Data extracted from a collection:

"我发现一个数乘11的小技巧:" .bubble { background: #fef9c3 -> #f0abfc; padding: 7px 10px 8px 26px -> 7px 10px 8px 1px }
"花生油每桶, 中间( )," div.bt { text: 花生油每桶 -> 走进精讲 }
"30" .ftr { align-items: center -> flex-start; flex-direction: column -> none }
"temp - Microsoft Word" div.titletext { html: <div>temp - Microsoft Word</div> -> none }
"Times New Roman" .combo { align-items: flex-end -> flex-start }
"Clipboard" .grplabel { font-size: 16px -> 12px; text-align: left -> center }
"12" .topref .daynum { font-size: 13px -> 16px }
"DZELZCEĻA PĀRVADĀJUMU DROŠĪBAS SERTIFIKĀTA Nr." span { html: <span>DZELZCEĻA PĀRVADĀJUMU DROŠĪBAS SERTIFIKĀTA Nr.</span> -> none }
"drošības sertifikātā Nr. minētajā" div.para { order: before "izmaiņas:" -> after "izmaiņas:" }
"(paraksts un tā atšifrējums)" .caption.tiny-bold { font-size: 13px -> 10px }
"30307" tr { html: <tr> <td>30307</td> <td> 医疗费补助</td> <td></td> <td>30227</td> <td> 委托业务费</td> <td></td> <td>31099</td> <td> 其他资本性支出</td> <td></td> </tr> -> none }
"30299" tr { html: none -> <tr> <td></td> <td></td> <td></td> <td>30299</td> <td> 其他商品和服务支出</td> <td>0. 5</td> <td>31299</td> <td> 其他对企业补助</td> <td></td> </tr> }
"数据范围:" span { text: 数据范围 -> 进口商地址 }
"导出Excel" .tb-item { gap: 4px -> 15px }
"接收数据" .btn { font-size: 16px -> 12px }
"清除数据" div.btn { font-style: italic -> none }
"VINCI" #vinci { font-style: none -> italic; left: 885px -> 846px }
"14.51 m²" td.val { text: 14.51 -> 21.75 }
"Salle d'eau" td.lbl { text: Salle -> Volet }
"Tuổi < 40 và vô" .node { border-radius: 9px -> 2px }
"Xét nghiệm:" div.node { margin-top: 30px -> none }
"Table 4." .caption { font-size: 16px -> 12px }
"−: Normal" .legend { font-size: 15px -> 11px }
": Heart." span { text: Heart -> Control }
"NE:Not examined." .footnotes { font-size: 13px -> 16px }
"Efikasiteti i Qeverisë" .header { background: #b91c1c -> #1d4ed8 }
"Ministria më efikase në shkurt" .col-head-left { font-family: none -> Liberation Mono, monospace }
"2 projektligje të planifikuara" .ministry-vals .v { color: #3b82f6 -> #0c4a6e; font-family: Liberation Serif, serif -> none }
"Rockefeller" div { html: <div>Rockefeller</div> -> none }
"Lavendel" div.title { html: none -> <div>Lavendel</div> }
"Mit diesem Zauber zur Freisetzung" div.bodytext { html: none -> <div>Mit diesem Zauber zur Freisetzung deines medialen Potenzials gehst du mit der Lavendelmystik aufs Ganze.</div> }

Directions for this task =>
What lines hold the string "node"? Pick them out of the data.

Solution for this exercise =>
"Tuổi < 40 và vô" .node { border-radius: 9px -> 2px }
"Xét nghiệm:" div.node { margin-top: 30px -> none }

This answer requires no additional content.